__PROBLEM__.
Go through the entries below and tally the lines containing the string "dotnet"; report only the tally.

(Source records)
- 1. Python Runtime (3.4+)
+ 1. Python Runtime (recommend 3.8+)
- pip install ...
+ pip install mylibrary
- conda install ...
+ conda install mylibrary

...

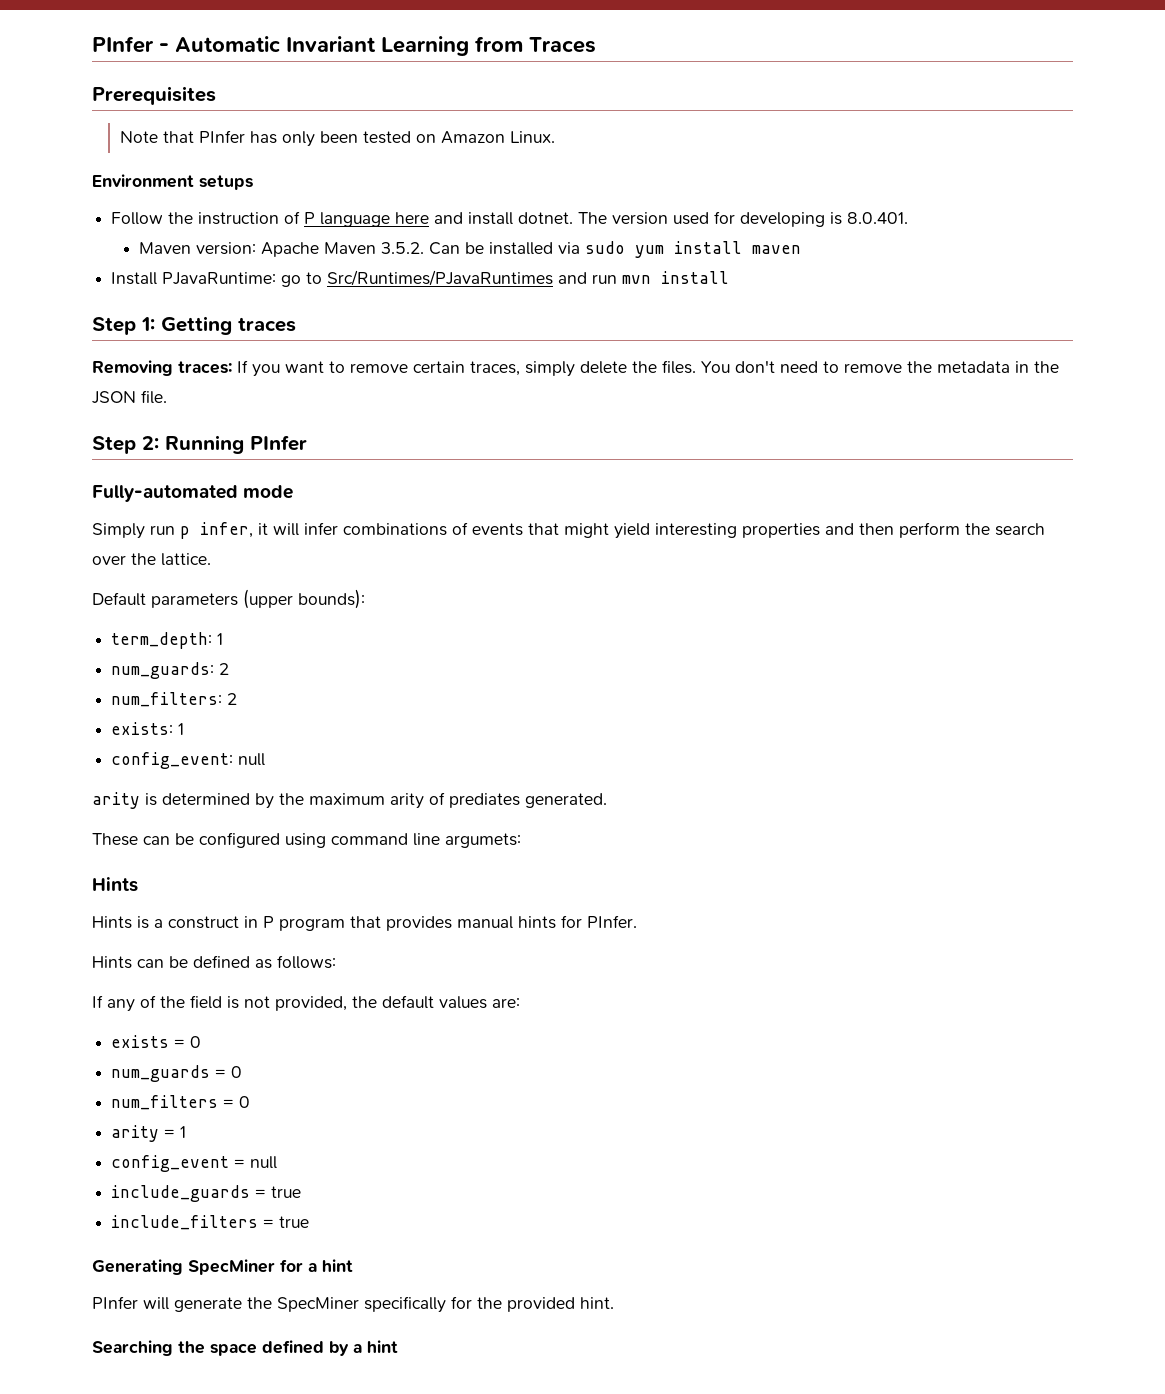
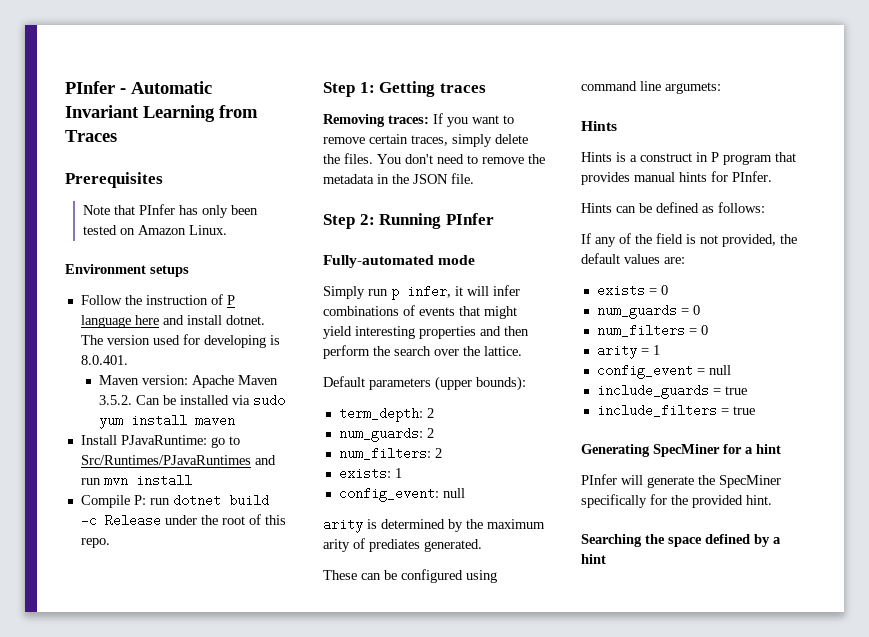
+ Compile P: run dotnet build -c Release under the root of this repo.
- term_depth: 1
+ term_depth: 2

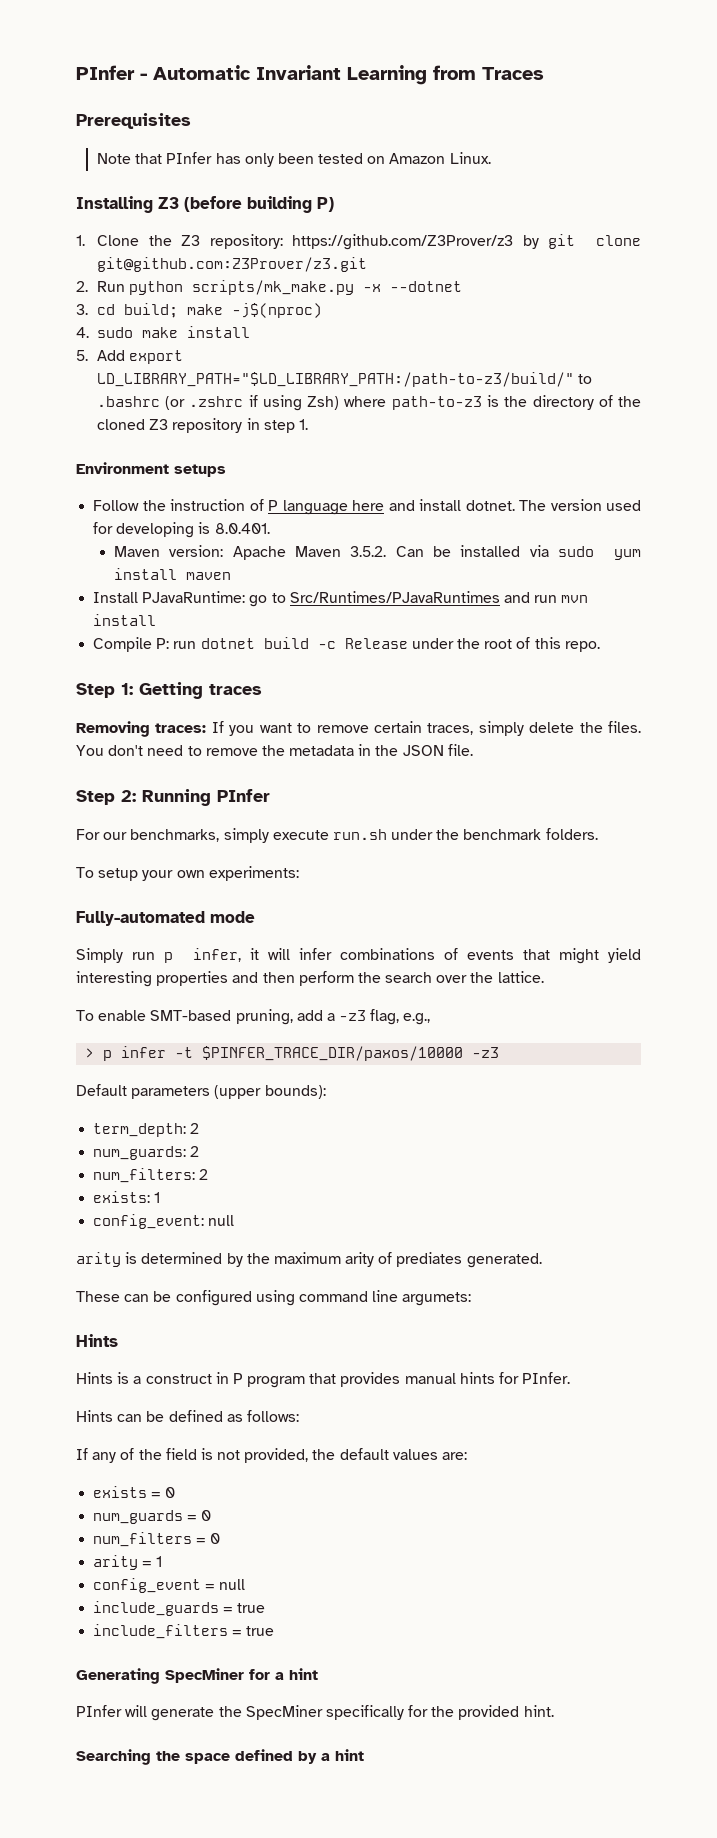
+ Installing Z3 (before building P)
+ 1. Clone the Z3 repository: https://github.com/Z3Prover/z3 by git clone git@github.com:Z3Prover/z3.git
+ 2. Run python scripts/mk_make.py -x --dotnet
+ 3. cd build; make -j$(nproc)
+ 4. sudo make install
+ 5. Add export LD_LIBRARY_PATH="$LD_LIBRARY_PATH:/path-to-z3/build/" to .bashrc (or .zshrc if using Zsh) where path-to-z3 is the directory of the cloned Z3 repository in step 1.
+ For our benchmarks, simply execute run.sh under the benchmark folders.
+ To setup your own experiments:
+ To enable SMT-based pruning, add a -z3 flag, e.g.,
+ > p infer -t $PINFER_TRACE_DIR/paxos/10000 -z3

__COMPLETED EXERCISE__.
2